Aim of the exercise: Lines in which "white" appears should be pulled from the data below.

-.-.-

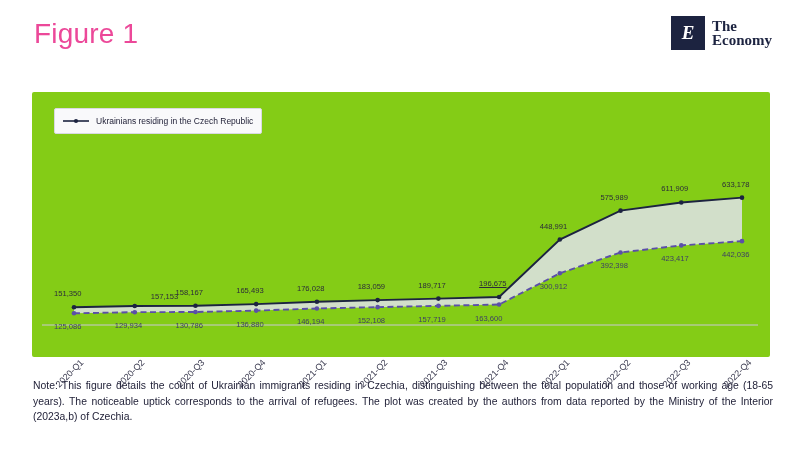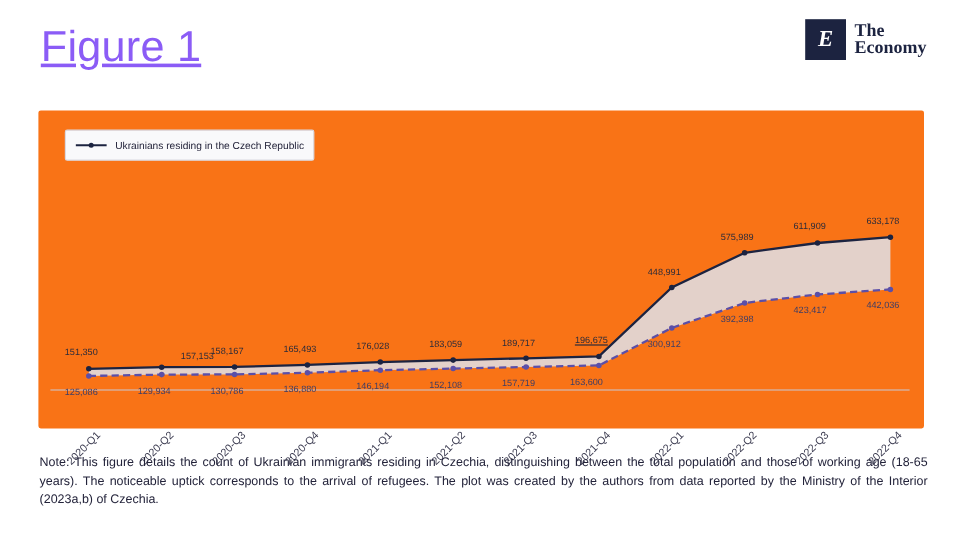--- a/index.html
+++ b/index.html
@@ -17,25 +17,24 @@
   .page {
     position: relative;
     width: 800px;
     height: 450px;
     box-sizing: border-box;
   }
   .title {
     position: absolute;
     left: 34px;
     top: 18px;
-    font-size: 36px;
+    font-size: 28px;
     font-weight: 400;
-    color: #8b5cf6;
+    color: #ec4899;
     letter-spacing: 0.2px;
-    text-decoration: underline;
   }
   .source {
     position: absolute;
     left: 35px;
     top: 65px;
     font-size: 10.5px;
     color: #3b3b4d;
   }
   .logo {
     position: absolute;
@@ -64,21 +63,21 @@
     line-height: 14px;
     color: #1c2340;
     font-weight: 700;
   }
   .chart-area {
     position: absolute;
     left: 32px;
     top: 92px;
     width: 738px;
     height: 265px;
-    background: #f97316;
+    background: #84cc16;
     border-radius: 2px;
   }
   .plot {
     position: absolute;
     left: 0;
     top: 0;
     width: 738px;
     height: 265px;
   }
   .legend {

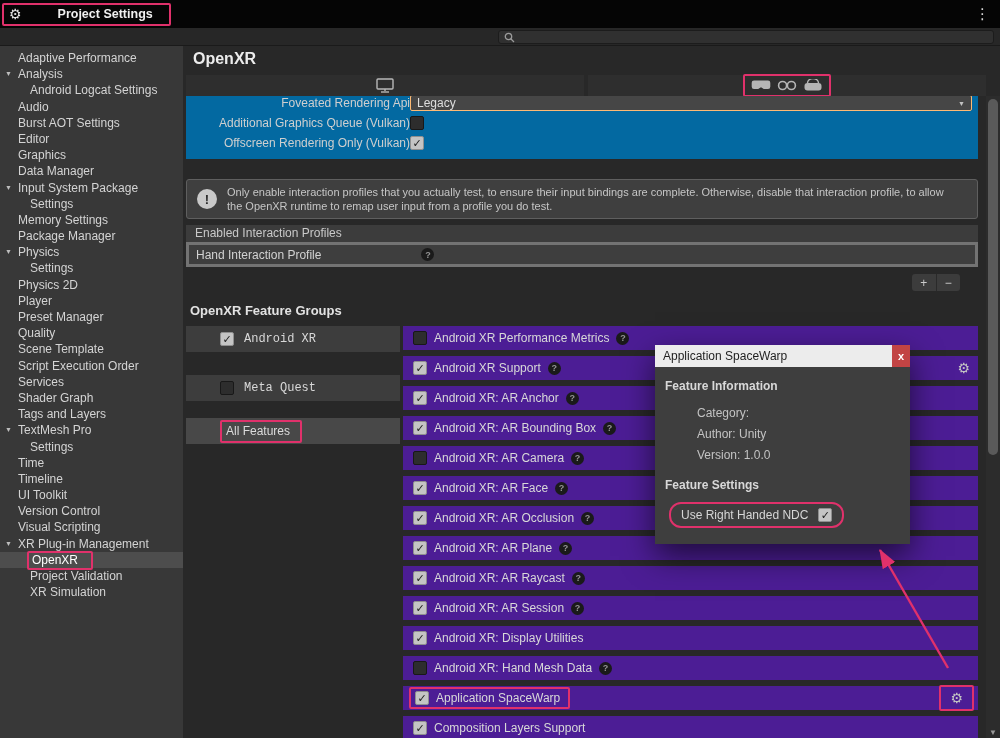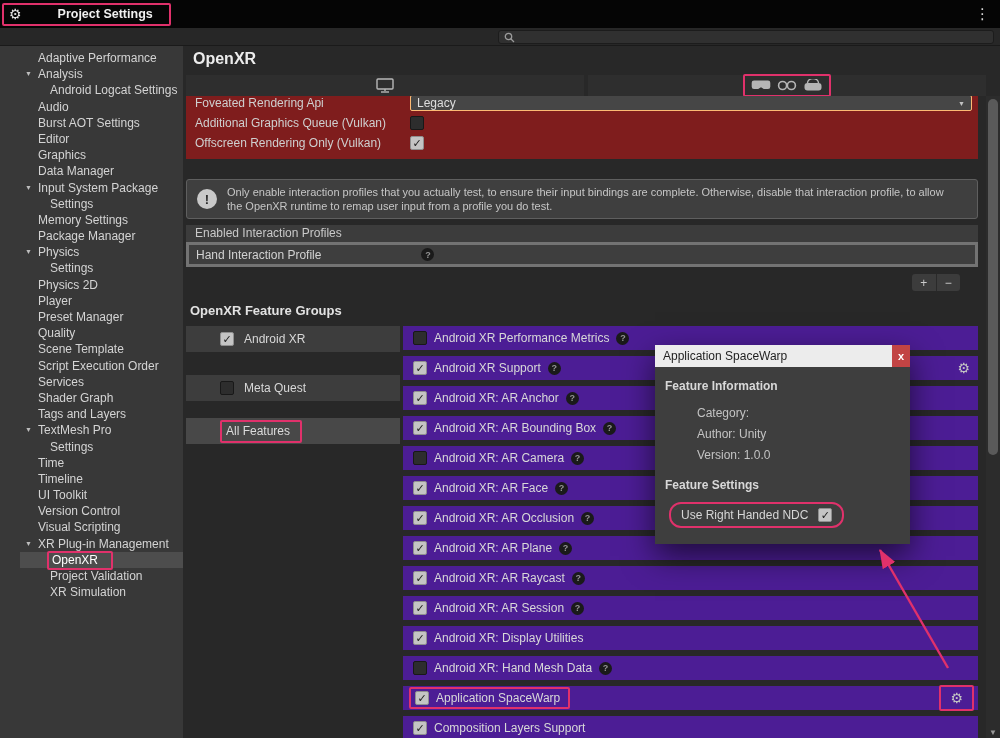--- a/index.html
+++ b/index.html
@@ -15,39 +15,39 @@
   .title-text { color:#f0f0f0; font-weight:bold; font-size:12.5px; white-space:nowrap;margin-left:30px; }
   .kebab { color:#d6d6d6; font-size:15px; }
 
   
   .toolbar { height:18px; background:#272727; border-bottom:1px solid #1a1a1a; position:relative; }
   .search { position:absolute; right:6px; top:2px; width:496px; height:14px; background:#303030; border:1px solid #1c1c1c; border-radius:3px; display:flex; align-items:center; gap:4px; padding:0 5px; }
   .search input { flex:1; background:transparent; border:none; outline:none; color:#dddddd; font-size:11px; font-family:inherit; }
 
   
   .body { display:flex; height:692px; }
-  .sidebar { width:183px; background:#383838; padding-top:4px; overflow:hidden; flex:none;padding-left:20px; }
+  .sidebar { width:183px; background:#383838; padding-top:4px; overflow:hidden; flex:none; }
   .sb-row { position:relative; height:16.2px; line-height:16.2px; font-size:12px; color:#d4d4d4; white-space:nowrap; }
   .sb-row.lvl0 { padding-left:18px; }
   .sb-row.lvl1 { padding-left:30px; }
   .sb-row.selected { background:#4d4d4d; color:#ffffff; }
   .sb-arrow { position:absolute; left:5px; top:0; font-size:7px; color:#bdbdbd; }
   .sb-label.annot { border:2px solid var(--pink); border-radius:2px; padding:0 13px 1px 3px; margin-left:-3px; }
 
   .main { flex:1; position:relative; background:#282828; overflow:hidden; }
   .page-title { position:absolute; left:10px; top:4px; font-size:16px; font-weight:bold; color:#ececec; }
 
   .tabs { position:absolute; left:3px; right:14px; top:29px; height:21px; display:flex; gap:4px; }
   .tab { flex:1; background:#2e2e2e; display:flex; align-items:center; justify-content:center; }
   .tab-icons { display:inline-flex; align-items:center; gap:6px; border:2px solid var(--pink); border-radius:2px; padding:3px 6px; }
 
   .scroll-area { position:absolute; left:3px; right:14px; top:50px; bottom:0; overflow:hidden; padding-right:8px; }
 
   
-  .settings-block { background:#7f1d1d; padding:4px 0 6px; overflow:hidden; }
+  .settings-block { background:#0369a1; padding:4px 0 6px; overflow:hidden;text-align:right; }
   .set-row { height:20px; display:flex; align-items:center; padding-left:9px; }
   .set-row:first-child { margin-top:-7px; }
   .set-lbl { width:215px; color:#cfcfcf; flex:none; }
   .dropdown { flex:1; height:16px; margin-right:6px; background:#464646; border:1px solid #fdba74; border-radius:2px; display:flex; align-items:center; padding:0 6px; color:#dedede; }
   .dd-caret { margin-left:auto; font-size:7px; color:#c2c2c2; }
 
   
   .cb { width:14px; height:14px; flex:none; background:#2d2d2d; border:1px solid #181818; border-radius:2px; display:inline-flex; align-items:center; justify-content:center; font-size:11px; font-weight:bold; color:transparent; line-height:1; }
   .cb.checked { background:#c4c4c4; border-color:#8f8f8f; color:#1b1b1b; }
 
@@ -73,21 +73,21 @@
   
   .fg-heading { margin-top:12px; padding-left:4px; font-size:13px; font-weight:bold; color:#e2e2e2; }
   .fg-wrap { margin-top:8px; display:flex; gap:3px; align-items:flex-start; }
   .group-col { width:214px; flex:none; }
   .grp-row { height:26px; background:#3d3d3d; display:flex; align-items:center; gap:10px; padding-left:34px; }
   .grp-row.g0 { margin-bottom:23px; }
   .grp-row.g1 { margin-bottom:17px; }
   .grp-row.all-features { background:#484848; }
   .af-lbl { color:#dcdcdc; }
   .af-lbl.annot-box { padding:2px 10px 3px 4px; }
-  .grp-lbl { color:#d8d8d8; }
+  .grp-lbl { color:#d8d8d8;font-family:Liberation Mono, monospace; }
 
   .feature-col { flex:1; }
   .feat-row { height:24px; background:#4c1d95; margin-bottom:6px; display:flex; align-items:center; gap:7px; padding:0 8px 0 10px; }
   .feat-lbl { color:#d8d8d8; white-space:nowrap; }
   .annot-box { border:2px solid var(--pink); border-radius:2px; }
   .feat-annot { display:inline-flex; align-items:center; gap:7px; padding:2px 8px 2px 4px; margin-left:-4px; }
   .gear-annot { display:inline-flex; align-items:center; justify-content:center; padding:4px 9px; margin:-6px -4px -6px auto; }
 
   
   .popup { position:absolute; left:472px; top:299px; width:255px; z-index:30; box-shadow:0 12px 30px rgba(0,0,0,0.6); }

-.-.-

Expected output:
   .title-text { color:#f0f0f0; font-weight:bold; font-size:12.5px; white-space:nowrap;margin-left:30px; }
   .sb-row { position:relative; height:16.2px; line-height:16.2px; font-size:12px; color:#d4d4d4; white-space:nowrap; }
   .feat-lbl { color:#d8d8d8; white-space:nowrap; }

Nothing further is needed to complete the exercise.